Interactive Learning of Single-Index Models via Stochastic Gradient Descent¶

Conference: ICLR 2026
OpenReview: https://openreview.net/forum?id=lZY0uluCzl
Code: Not available
Area: Learning Theory / Bandit Theory
Keywords: Single-index model, SGD, generalized linear bandit, ridge bandit, feature learning, burn-in, sample complexity, regret bound

TL;DR¶

This paper proves that when learning single-index models in an interactive (bandit) environment, a naive normalized SGD equipped with appropriate learning rate and exploration intensity schedules achieves near-optimal sample complexity and regret bounds in both "burn-in" and "learning" phases, without requiring zero-order exploration algorithms customized for specific link functions.

Background & Motivation¶

Background: The single-index model \(y=f(\langle\theta^\star,x\rangle)+\varepsilon\) is a core paradigm in high-dimensional feature learning theory. In the non-interactive setting (i.i.d. Gaussian features \(x\sim N(0,I_d)\)), Ben Arous et al. established a complete theory: SGD undergoes a "search phase" (where the correlation \(m_t=\langle\theta_t, \theta^\star\rangle\) climbs from \(O(d^{-1/2})\) to \(\Omega(1)\)) followed by a "descent phase" with rapid convergence. Its sample complexity is determined by the information exponent of the link function (i.e., the order of the first non-zero Hermite coefficient).

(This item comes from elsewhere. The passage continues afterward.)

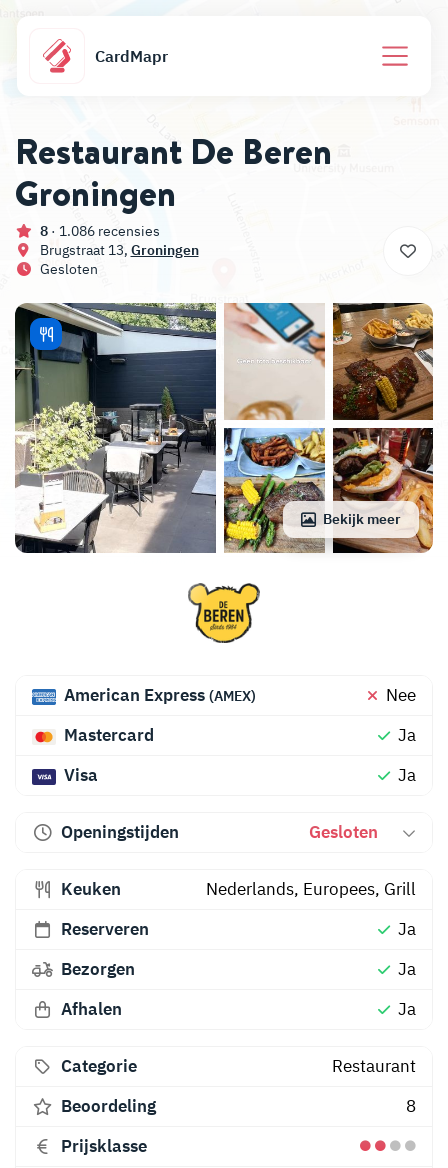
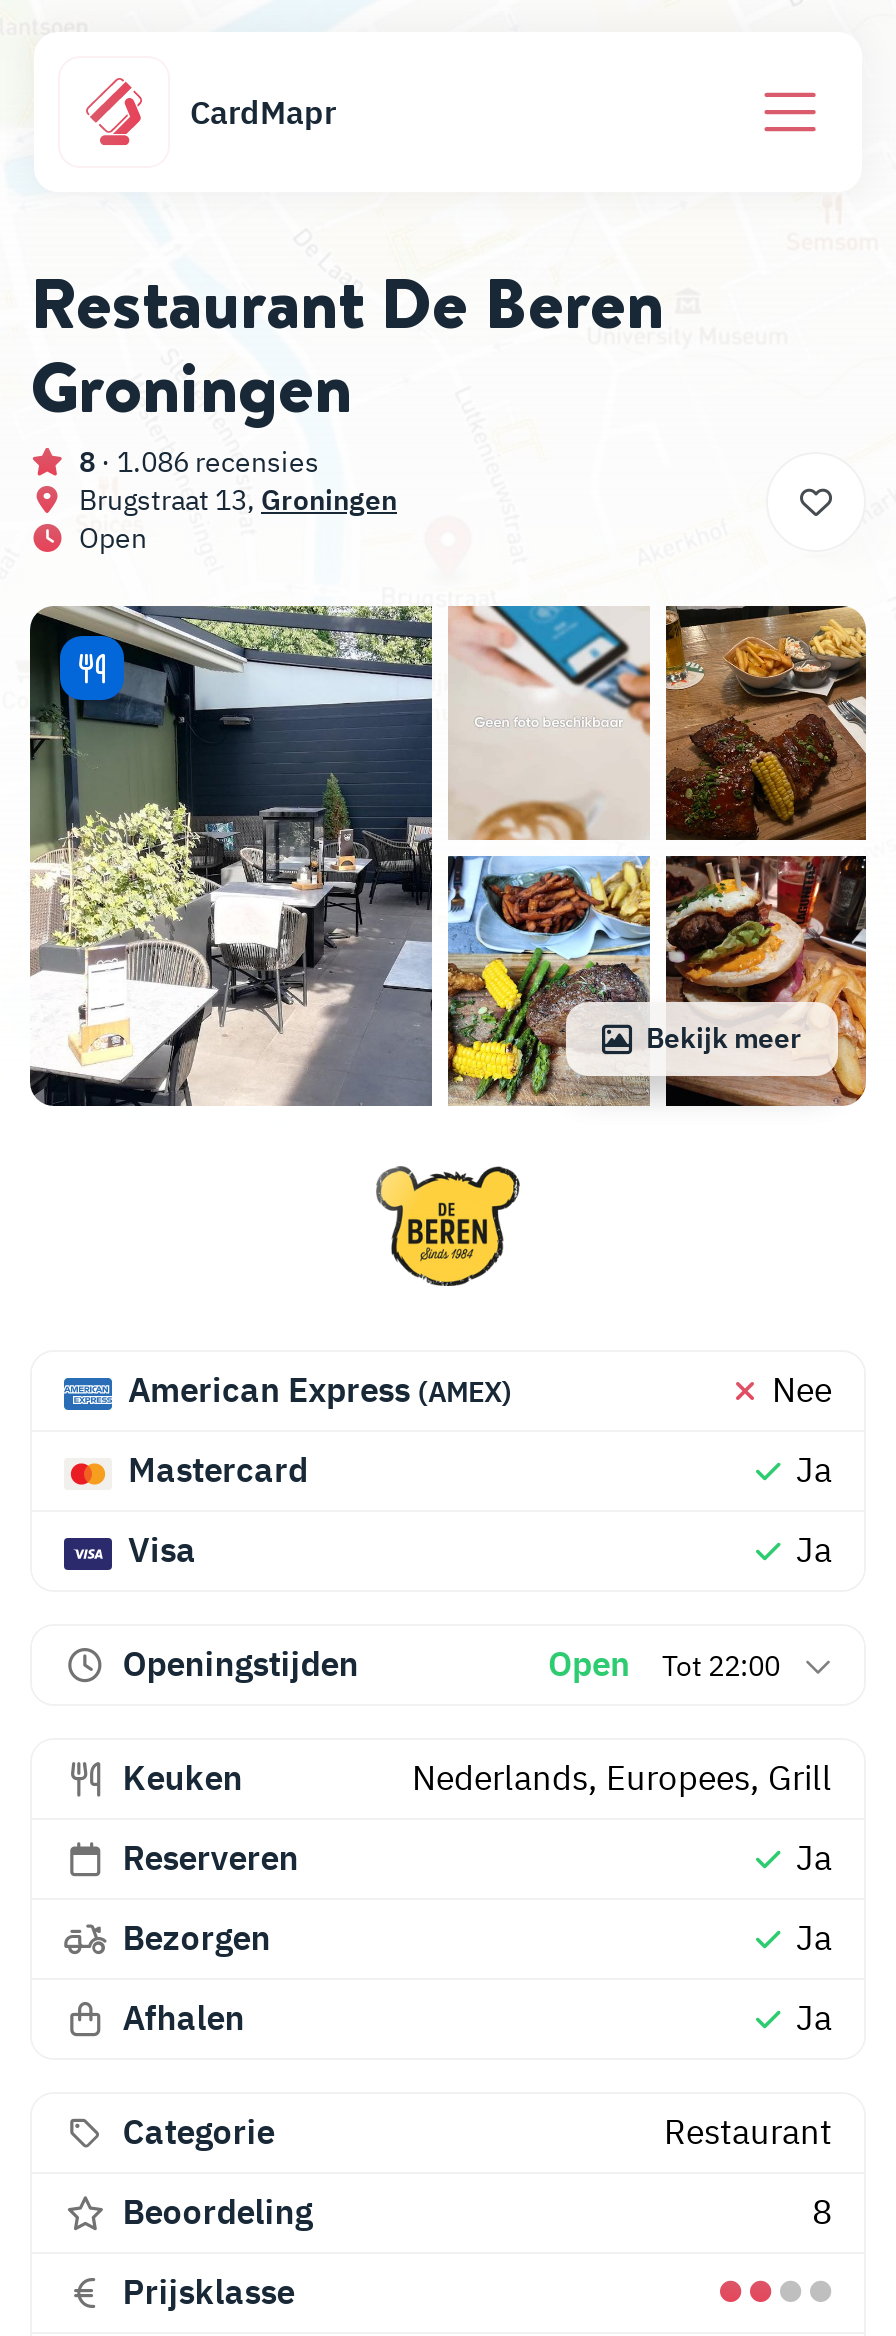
- Gesloten
+ Open

- Gesloten
+ Open
+ Tot 22:00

Limitations of Prior Work: When the single-index model is applied to interactive decision-making scenarios (generalized linear bandits / ridge bandits, where reward \(r_t=f(\langle\theta^\star,a_t\rangle)+\varepsilon_t\) and action \(a_t\) is chosen), the narrative changes. If \(f'(x)\) is very small near \(x\approx 0\) (e.g., \(f(x)=x^p, p\ge 3\)), a long burn-in period is required to find a good action where \(\langle\theta^\star,a_t\rangle=\Omega(1)\). Classical UCB has been proven sub-optimal during this phase. Prior works (Lattimore-Hao; Huang et al.; Rajaraman et al. 2024) designed tailored exploration algorithms for burn-in for specific \(f\) using zeroth-order gradient estimation, which are complex and fragmented.

Key Challenge: The intrinsic "search/descent" structure of SGD naturally corresponds to the "burn-in/learning" phases in bandits. Since SGD is simple and a first-order method, why design zero-order exploration algorithms for each link function? However, actions \(a_t\) are no longer Gaussian in the interactive setting, causing the theory of non-interactive SGD (especially information exponents) to fail. The learning dynamics of SGD in this context remain largely unexplored.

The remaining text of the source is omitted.